TASK PROMPT: For the data that follows, give the number of lines in which "bold" appears. Add nothing to it.
══ DATA RECORDS
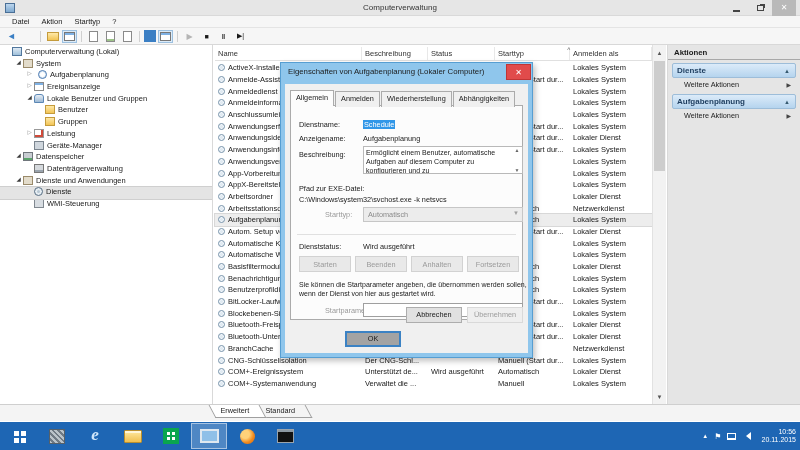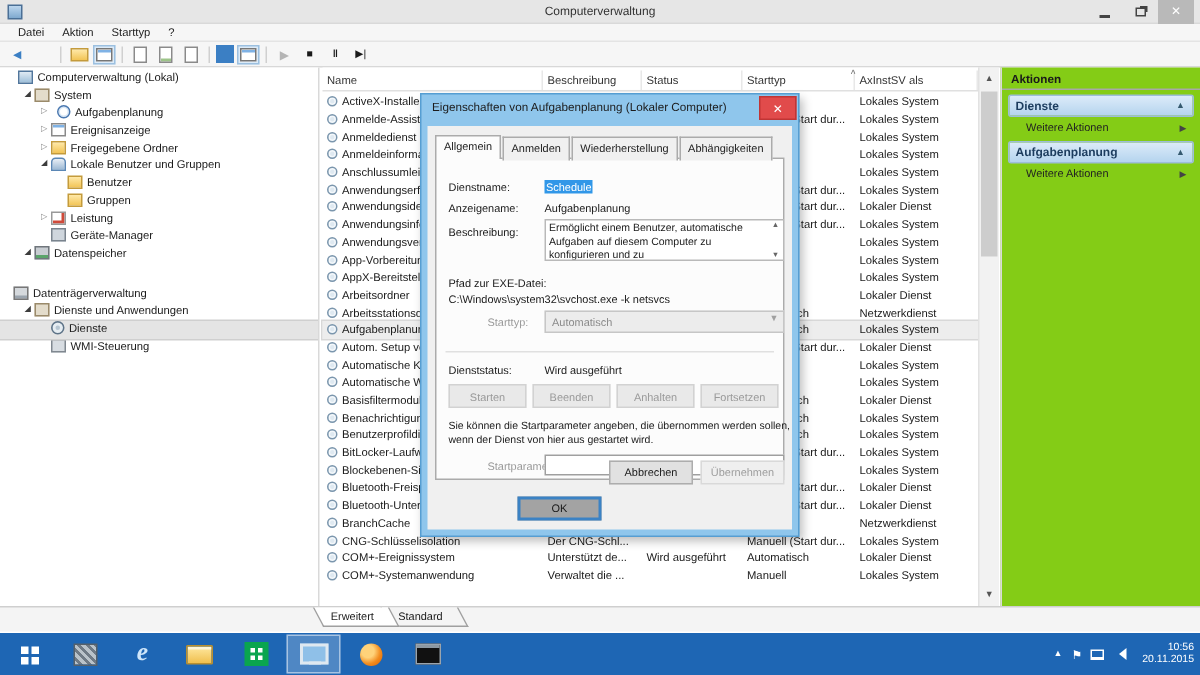--- a/index.html
+++ b/index.html
@@ -265,7 +265,7 @@
         <div class="hcell" style="width: 66px;">Beschreibung</div>
         <div class="hcell" style="width: 67px;">Status</div>
         <div class="hcell" style="width: 75px;">Starttyp</div>
-        <div class="hcell" style="width: 82px;">AxInstSV als</div>
+        <div class="hcell" style="width: 82px;">Anmelden als</div>
       </div>
     <span class="sortmark">˄</span>
     <div class="lrows" id="lrows">

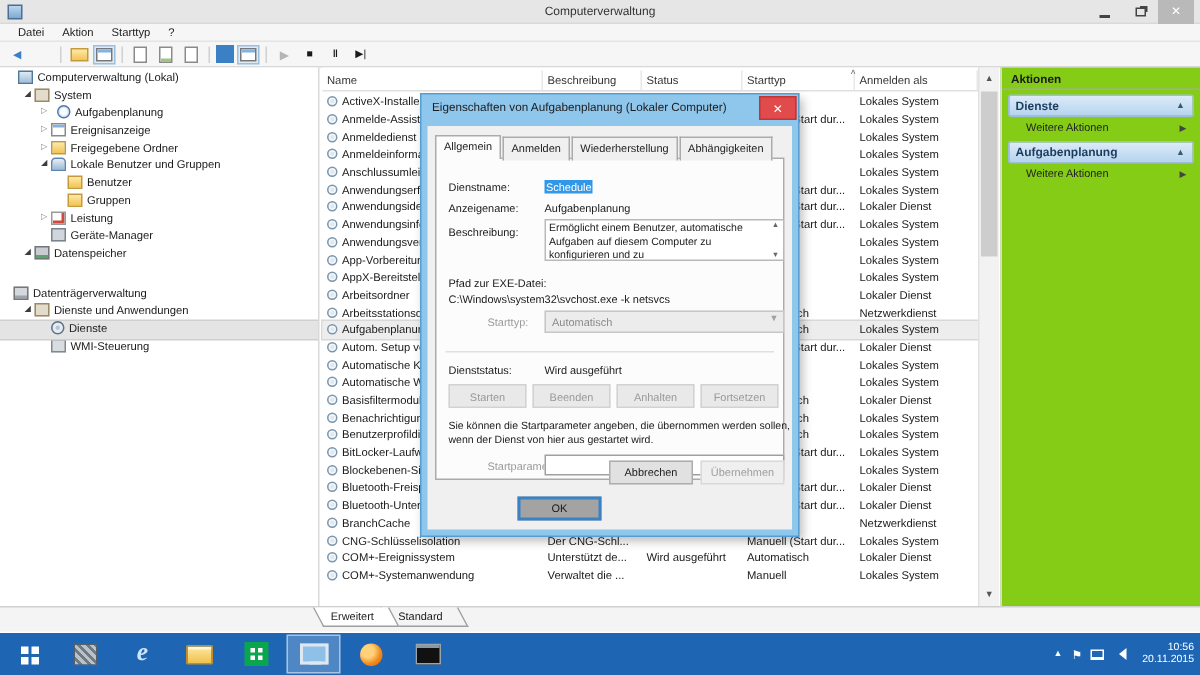--- a/index.html
+++ b/index.html
@@ -74,7 +74,7 @@
   .sarr.up { top:2px; } .sarr.dn { bottom:2px; }
   .sthumb { position:absolute; left:1px; top:16px; width:11px; height:110px; background:#cdcdcd; }
   
-  .actions { position:absolute; left:667px; top:45px; width:133px; height:360px; background:#84cc16; border-left:1px solid #d9d9d9; }
+  .actions { position:absolute; left:667px; top:45px; width:133px; height:360px; background:#e5e5e5; border-left:1px solid #d9d9d9; }
   .ahead { height:15px; border-bottom:1px solid #a8a8a8; font-weight:bold; font-size:7.8px; padding:3px 0 0 6px; }
   .agroup { margin:3px 4px 0 4px; }
   .aghead { height:15px; background:linear-gradient(#dcebf9,#b5d4ee); border:1px solid #9dbdd9; border-radius:2px; color:#1c3c5e; font-size:8px; font-weight:bold; padding:2px 4px 0 4px; position:relative; }

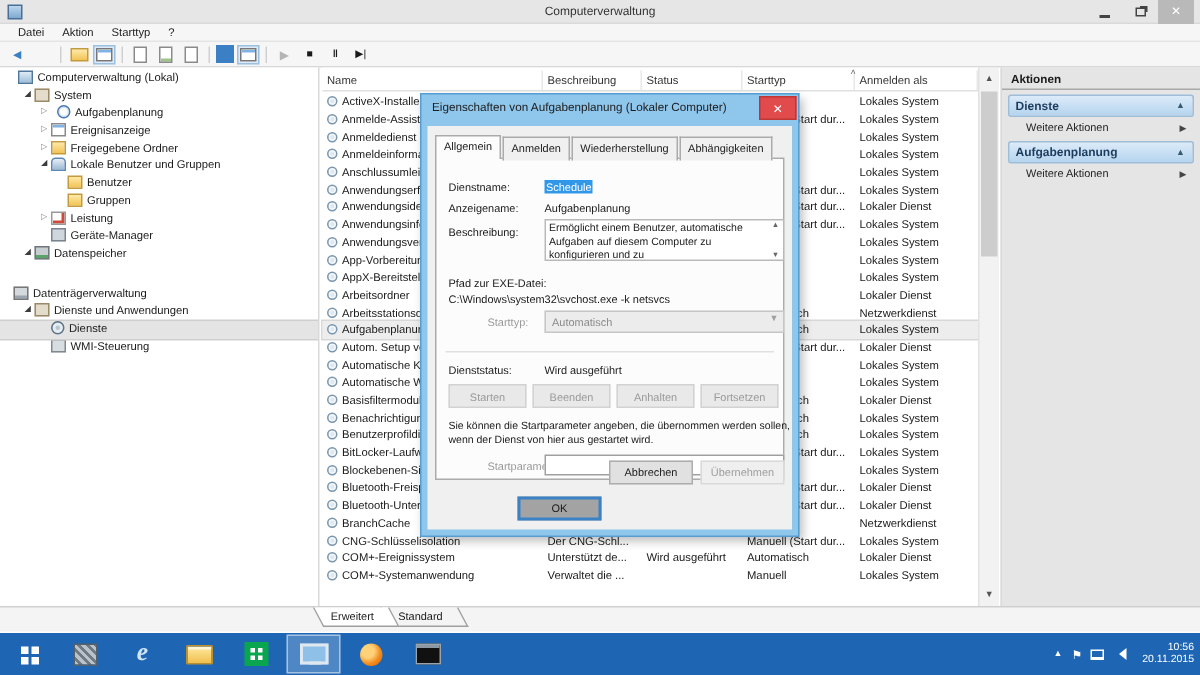--- a/index.html
+++ b/index.html
@@ -203,11 +203,6 @@
         <span class="tlabel">Ereignisanzeige</span>
       </div>
       <div class="trow" style="padding-left: 25px;">
-        <span class="exp">▷</span>
-        <span class="tico sharedfolder"></span>
-        <span class="tlabel">Freigegebene Ordner</span>
-      </div>
-      <div class="trow" style="padding-left: 25px;">
         <span class="exp open">◢</span>
         <span class="tico users"></span>
         <span class="tlabel">Lokale Benutzer und Gruppen</span>

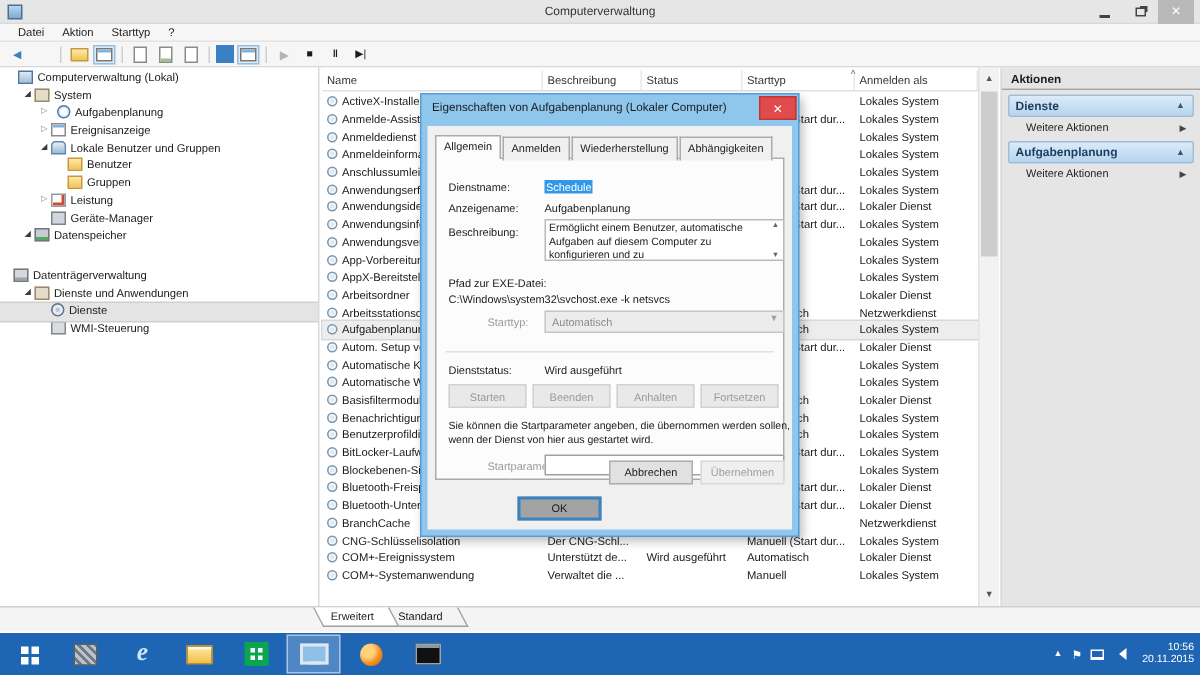--- a/index.html
+++ b/index.html
@@ -232,7 +232,7 @@
         <span class="tico storage"></span>
         <span class="tlabel">Datenspeicher</span>
       </div>
-      <div class="trow" style=" margin-top: 15px;">
+      <div class="trow" style="padding-left: 25px;">
         <span class="exp"></span>
         <span class="tico disk"></span>
         <span class="tlabel">Datenträgerverwaltung</span>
════
TASK RESPONSE: 2